Excerto do conto 'Johanna e os Demónios'

     Eram pessoas madrugadoras, como as do campo costumam ser. Por volta das dez da noite, a casa estava silenciosa e a aldeia adormecida. Os gatos andavam pelos telhados, e é verdade que à noite todos são pardos, pequenas sombras fugidias e ágeis, máquinas de busca e destruição. O pai de Johanna foi acordado pela voz da filha, que lhe lembrava a voz da falecida, e pensou que tivesse sido um sonho. Deixou-se ficar no escuro a olhar para o nada, à espera que o sono voltasse. Uma vez mais, ouviu a voz de Johanna, e então levantou-se. Atravessou o corredor e dirigiu-se para o quarto da filha. Nenhum dos irmãos parecia ter acordado com o barulho. Pela porta entreaberta, ouviu a filha a falar. 
     – Nach mir die Flut, nach mir die Glute… Die Maschinen werden steigen… 

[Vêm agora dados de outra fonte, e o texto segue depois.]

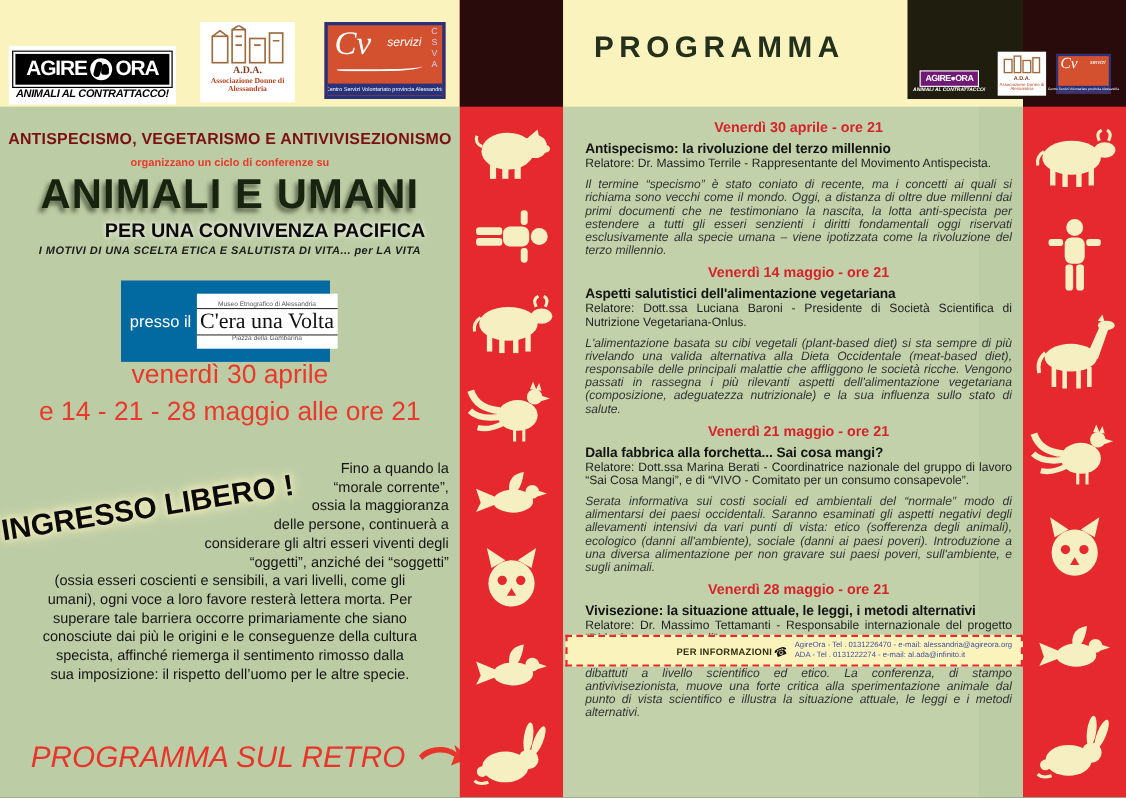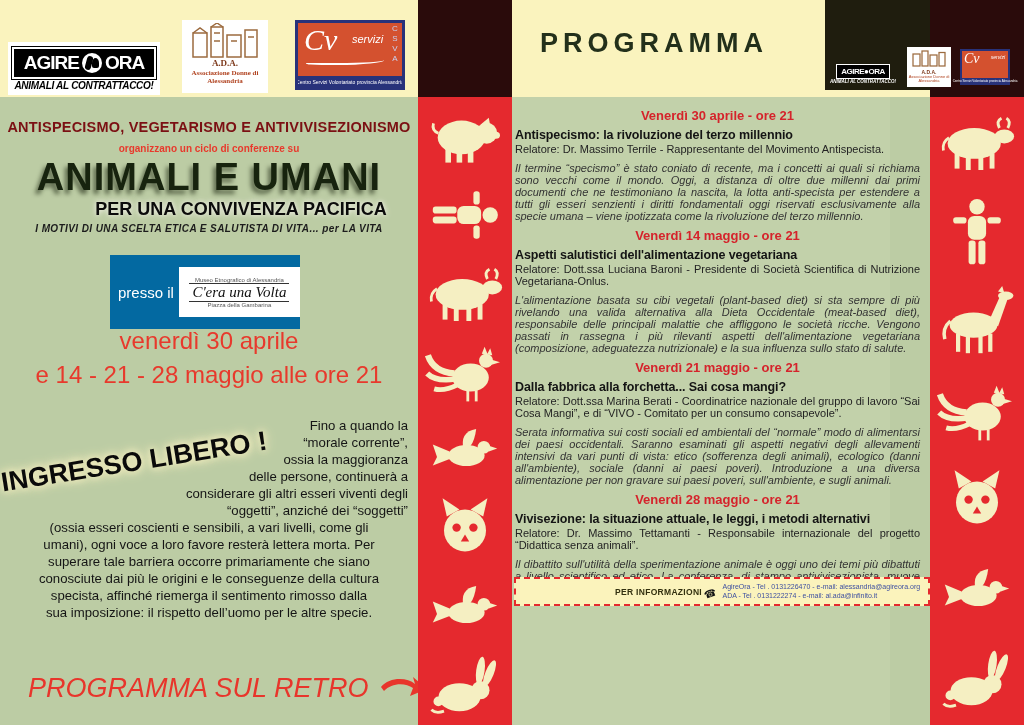"AGIRE●ORA" .mini-agire .bar { background: #000000 -> #701a75 }
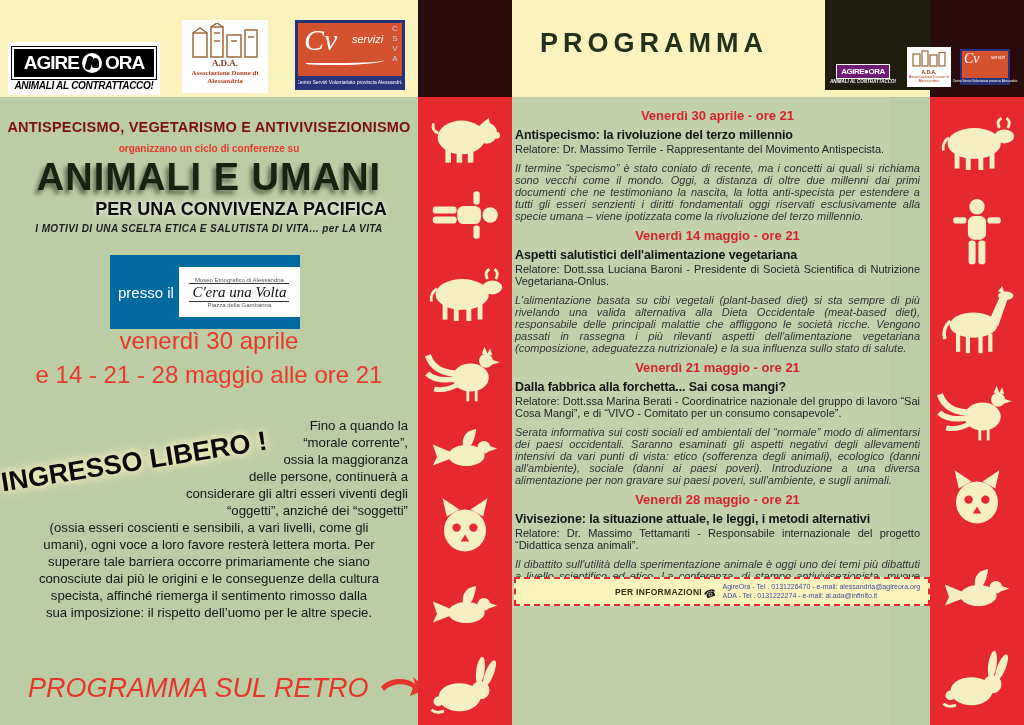"Venerdì 30 aprile - ore" .program-body { padding: 7px 10px 0 3px -> 7px 10px 0 20px }
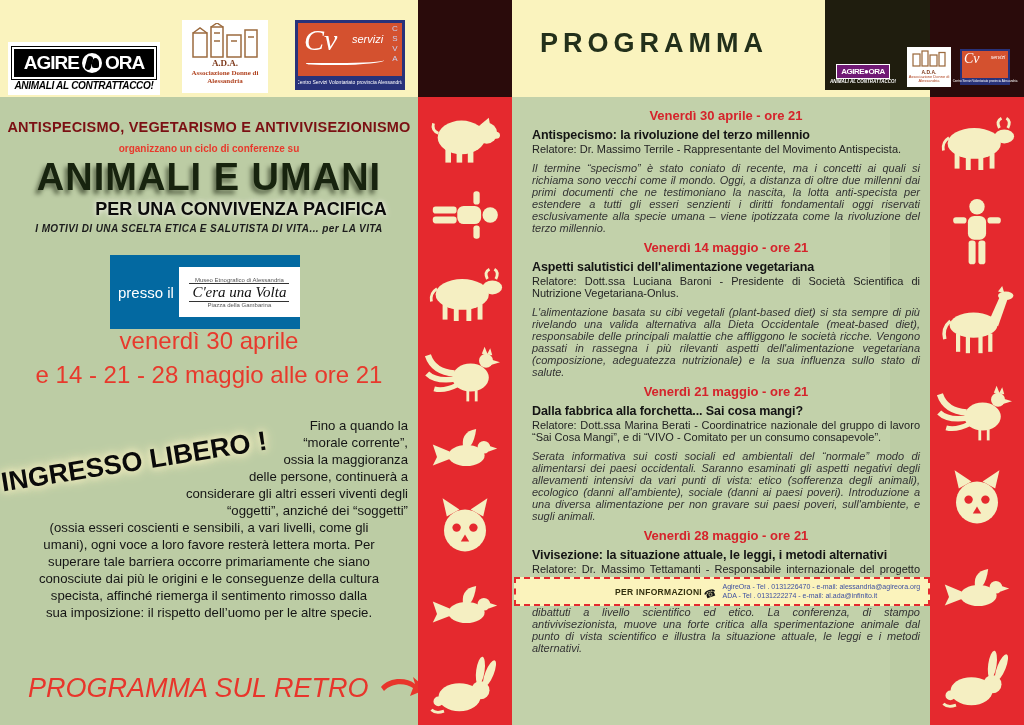"C'era una Volta" .museum-name { font-size: 15px -> 20px; font-style: italic -> none }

     Empurrou a porta e viu-a sentada na cama. A pouca luz que entrava pela janela permitiu-lhe ver que a filha tinha uma mancha escura na camisa de noite, na parte que lhe cobria a entrada do corpo. Johanna olhou para lá do pai, como se este fosse transparente. 
     – Ich blute – murmurou tristemente. 
     Ele sabia o que era aquilo. Significava que a filha era agora uma mulher e que, em breve, lhe poderia dar um neto. O que ele não compreendia eram as suas palavras. Sentiu um pavor atroz, pavor de que Johanna fosse a nova morada do demo. Encostou a porta cuidadosamente e vestiu-se.